If The Ladder's correspondent and her many co-believers are convinced of the truth of this statement, then the women who accept and return their love differ in no way from other women. Rather-I exclude here those who through ignorance are led to believe that their lover or husband is a man for reasons unstated and presumably unknown they have chosen to ally themselves with creatures who are but sorry imitations of that crown of creation, man. If this is the case, if knowing and having available true men, these women willfully prefer men in women's bodies (whatever the explanation of this sad plight), then here is true perversion, and The Ladder's correspondent should eschew all commerce with such baggage.

18

Self-vaunting, at the expense of the love object, is a product of the late 19th century. Up to that time, the lesbian found her sex far more of an asset than a handicap. It gave her a freedom of association with women which no man could hope to have. In both European and Oriental societies, the separation of the sexes, both in duties and pastimes, created a situation where lesbianism could and did exist as a matter of course. Although one of the two women thus involved often influenced or even dominated the other, she usually did so not by imitating a man but by presenting something of a contrast to the too often convenience chosen husband.

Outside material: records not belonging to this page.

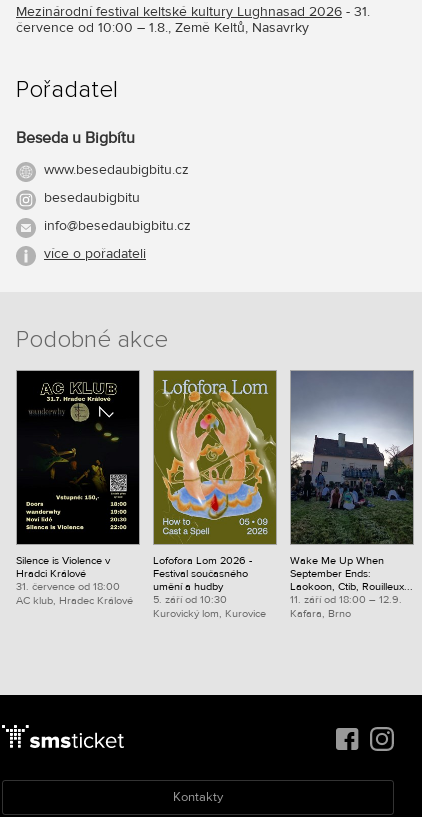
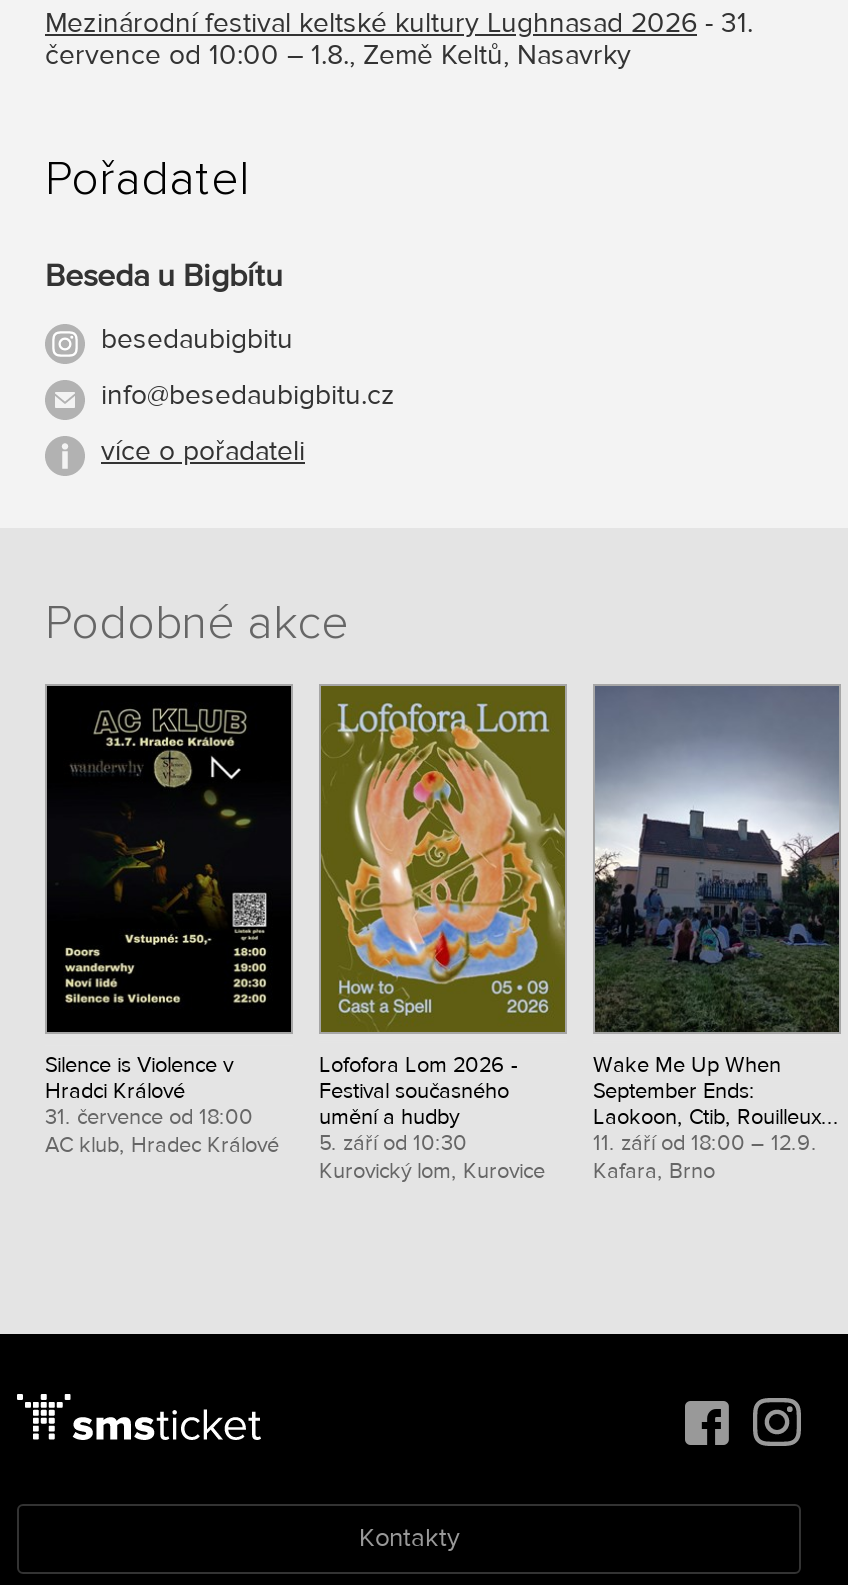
- www.besedaubigbitu.cz
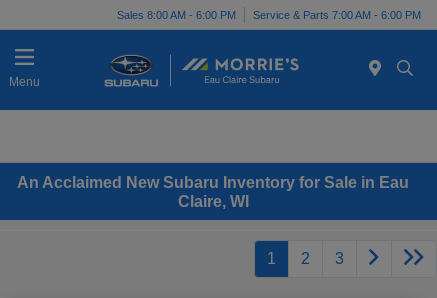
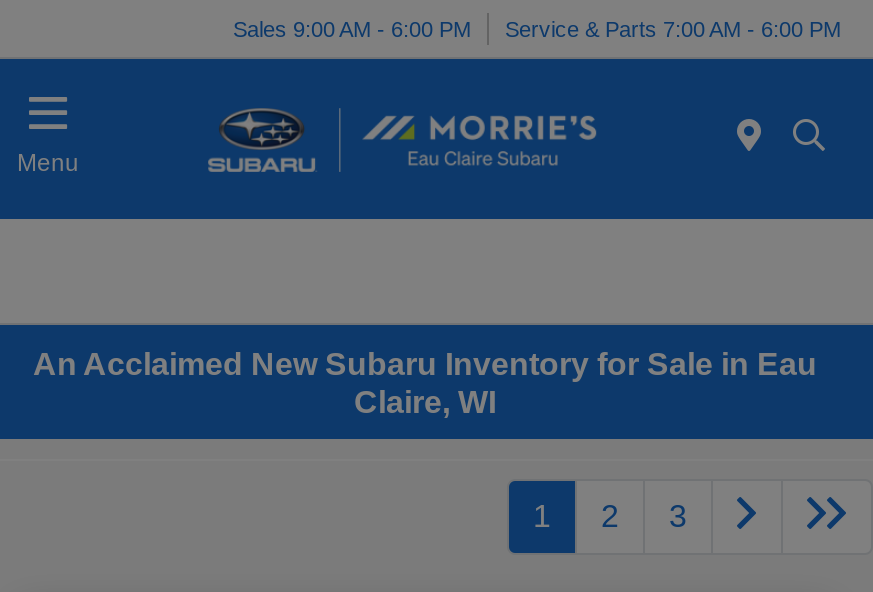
- Sales 8:00 AM - 6:00 PM Service & Parts 7:00 AM - 6:00 PM
+ Sales 9:00 AM - 6:00 PM Service & Parts 7:00 AM - 6:00 PM
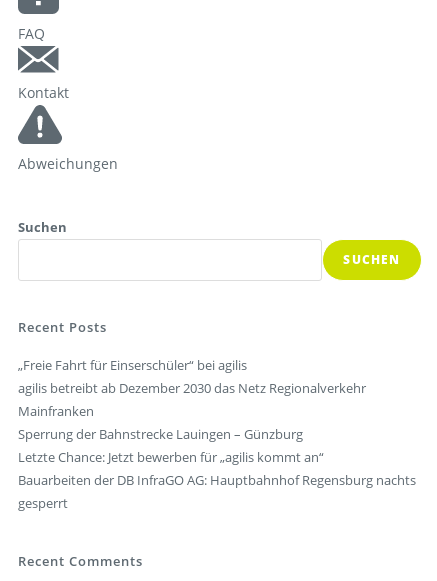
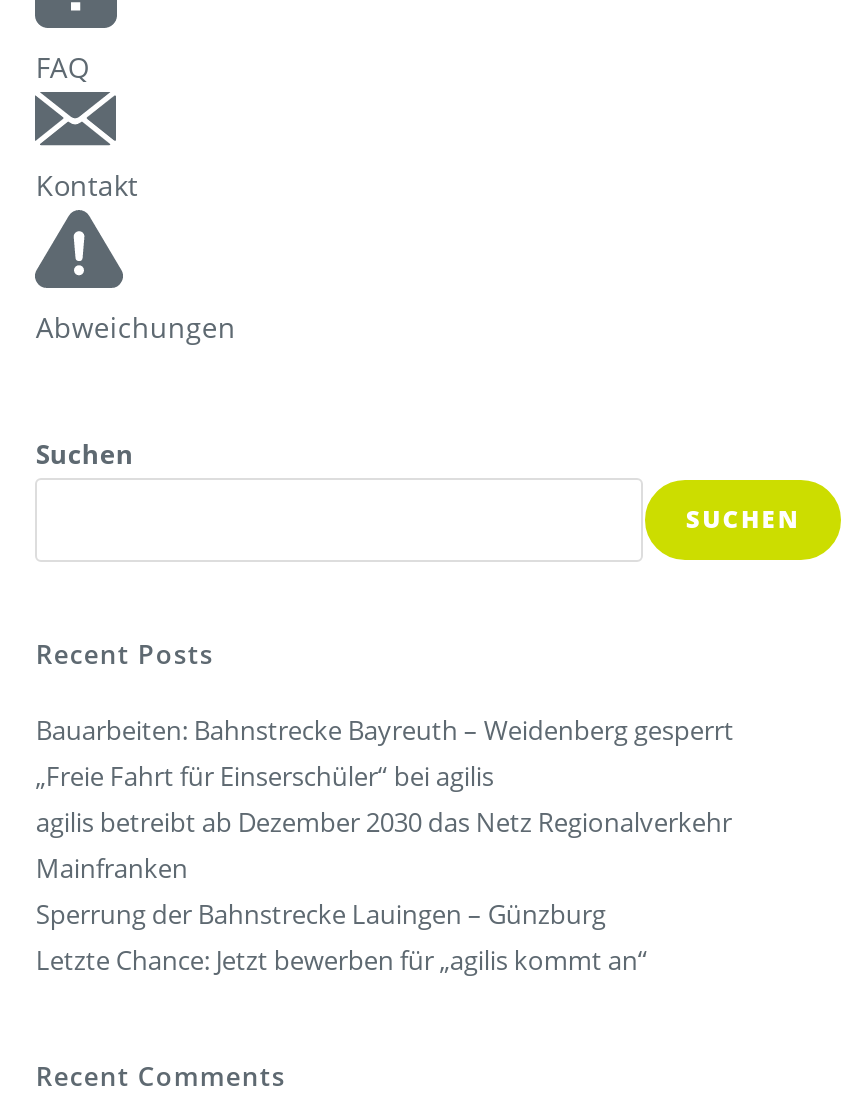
+ Bauarbeiten: Bahnstrecke Bayreuth – Weidenberg gesperrt

moved down: „Freie Fahrt für Einserschüler“ bei agilis | agilis betreibt ab Dezember 2030 das Netz Regionalverkehr | Mainfranken | Sperrung der Bahnstrecke Lauingen – Günzburg | Letzte Chance: Jetzt bewerben für „agilis kommt an“

- Bauarbeiten der DB InfraGO AG: Hauptbahnhof Regensburg nachts
- gesperrt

While literature, history and even folksong afford many examples of women dressing and living as men, and even going into battle, yet in most cases the motives had nothing to do with lesbianism. Though Xerxes might declare of Artemisia after the battle of Salamis (480 B.C.) that the men fought like women and the women like men, Artemisia's motives for her naval exploits lay in political necessity, not in any confusion of mind and body.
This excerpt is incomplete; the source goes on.